We are travelling with our Rotti through France, Belgium and then touring around Southern Germany in the near future. We have been led to believe that we have to muzzle our Rottie when in public places in Germany.

Could anyone confirm whether or not this is correct.

thanks 

John


----------



## ronin56 (May 25, 2007)

I think you'll find you have to muzzle your rotti in France. Sorry don't know the rules in Germany.


----------



## littlenell (Aug 1, 2008)

It might be best to email the german embassy for up to date info, but as I understand it they categorise dogs and rotties are cat 1 which is highest level of dog, and with it comes specific rulings...

we have two dobes, and they are cat 2 which is muzzled in public and leads no longer than 1.2m, never off lead etc etc...

To have the restrictions lifted they have to be character tested for signs of agressions etc by the German Kennel Club.

The rules however only appear to be for residency, and I do remember something about visits of less than 4 weeks....but as I say, might be best to get it direct. I will be checking what rules are for our dobes as we hope to visit friends next year.
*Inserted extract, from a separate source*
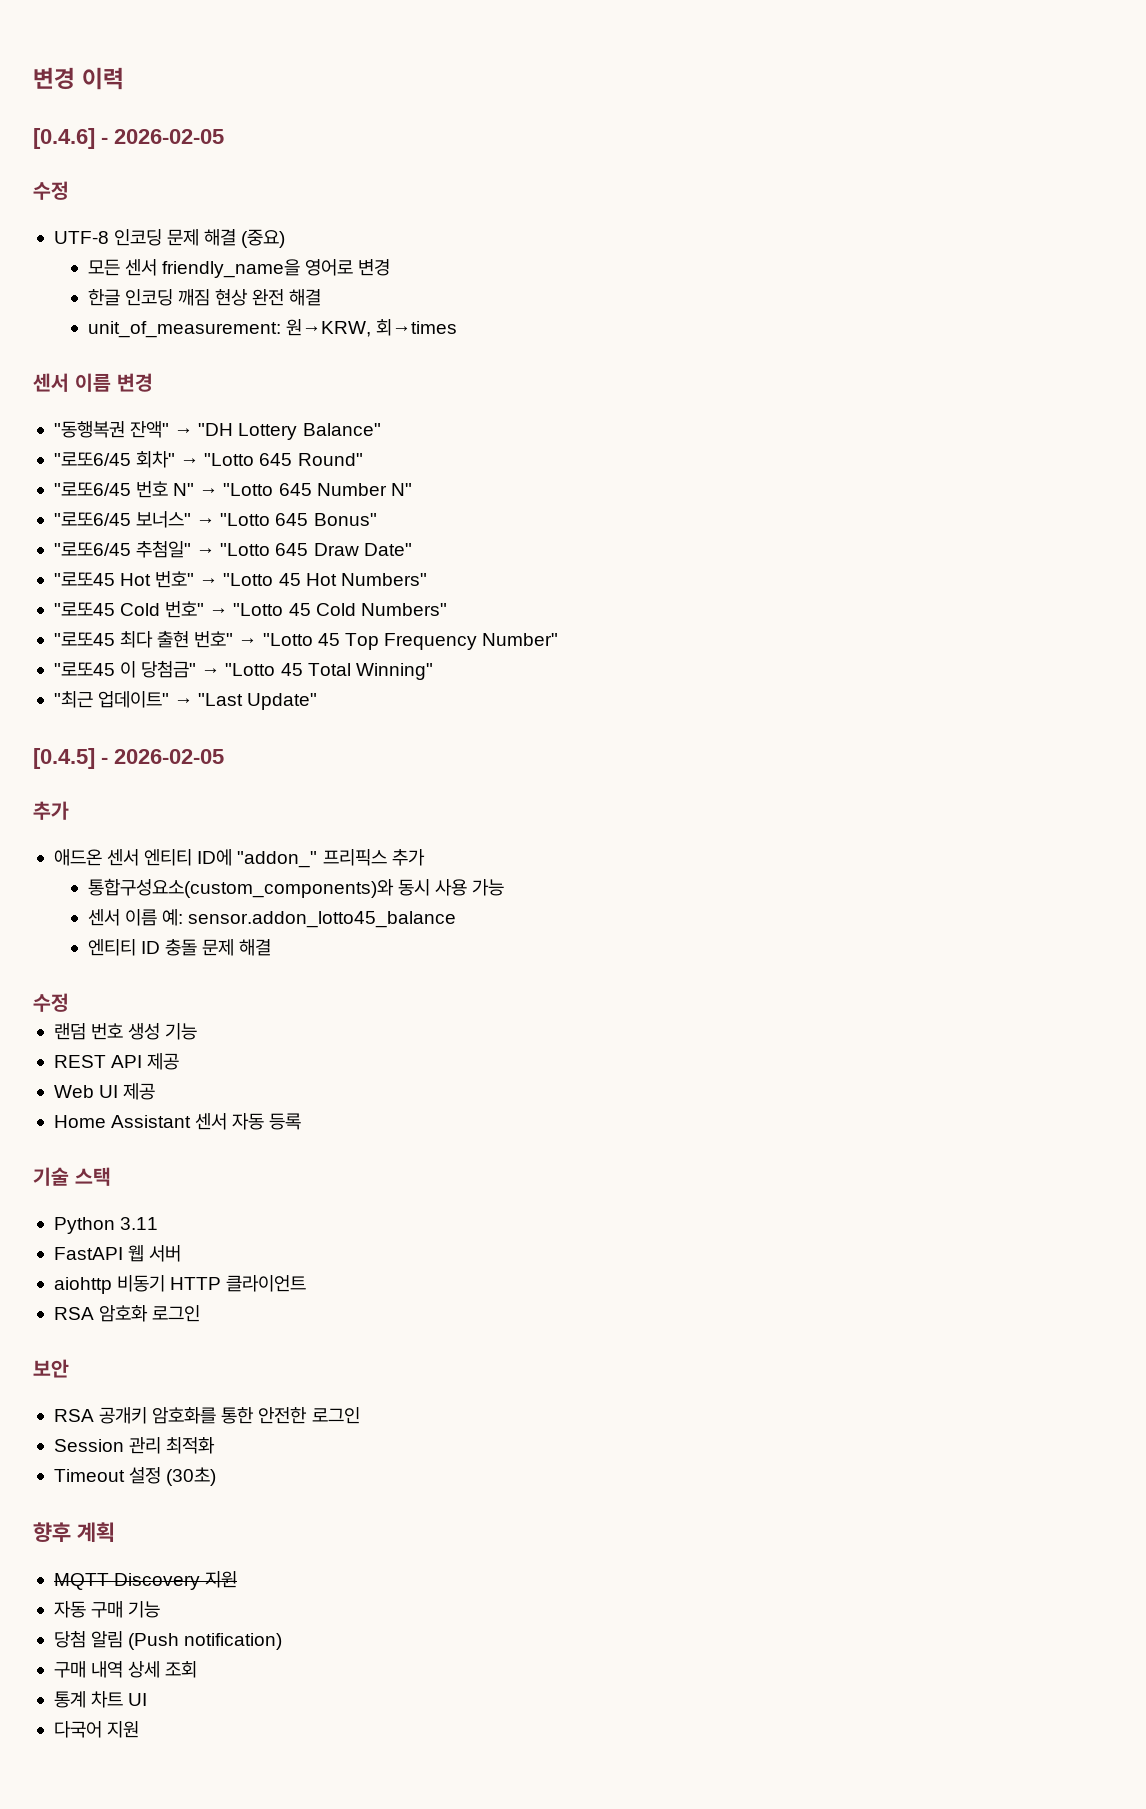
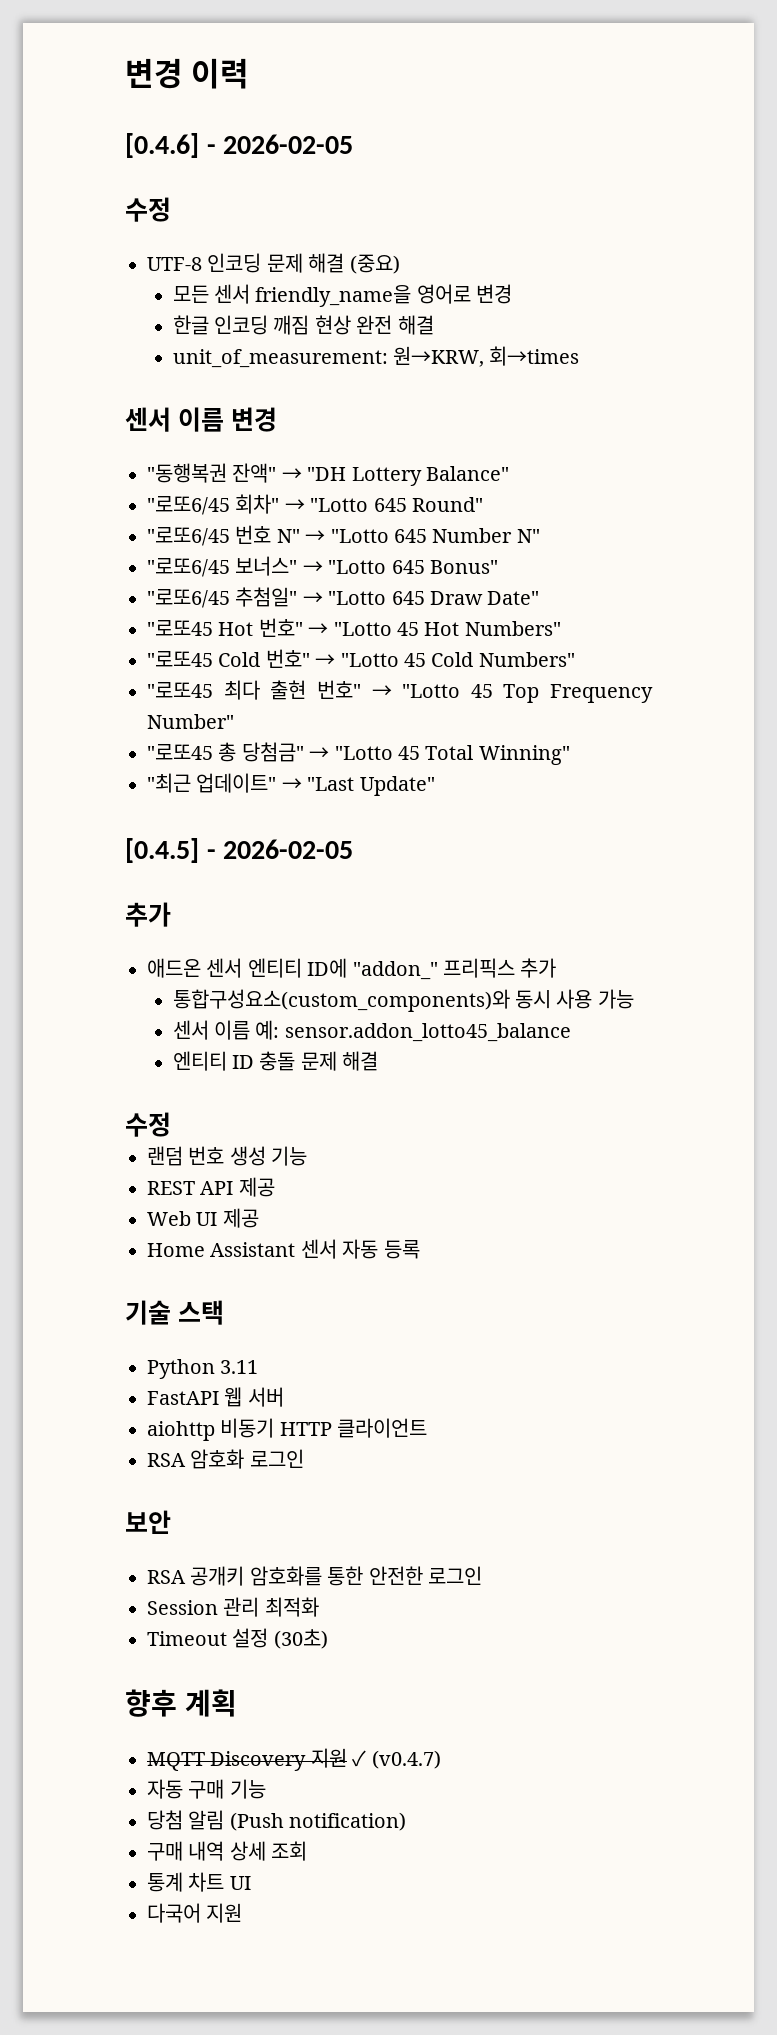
- "로또45 이 당첨금" → "Lotto 45 Total Winning"
+ "로또45 총 당첨금" → "Lotto 45 Total Winning"
- MQTT Discovery 지원
+ MQTT Discovery 지원 ✓ (v0.4.7)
Other thing to consider is different states in Germany have different rules. I guess it might be wise to get your rottie used to wearing a muzzle just in case. We have begun the process with our younger dobe, we do it anyhow in case ever needed.


----------



## Johnstorm (Sep 23, 2006)

Hi

Thanks very much for the replies, I will contact the German Embassy to confirm the situation. 

I wonder if when people do take their dog abroad they check if there are any specific regulations regarding the breed they have, or whether they hope for the best. I prefer myself to be sure of the rules before travelling.

The reason for wondering was when we toured Northern Germany last year without our Rotti, we met two people with campers, with Rotti's, one from the UK, and one from the Netherlands and neither dog had a muzzle, and both were a credit to the breed. We also saw a lady with an invalid scooter, and a Rotti trotting alongside, without a muzzle.

I don't think our Rotti will be concerned about the muzzle, as long as he comes with us, perhaps he will think at last he has some street cred.

John


----------



## patp (Apr 30, 2007)

As usual it will be us Brits obeying the rules while the rest of Europe ignore them :lol: :lol:


----------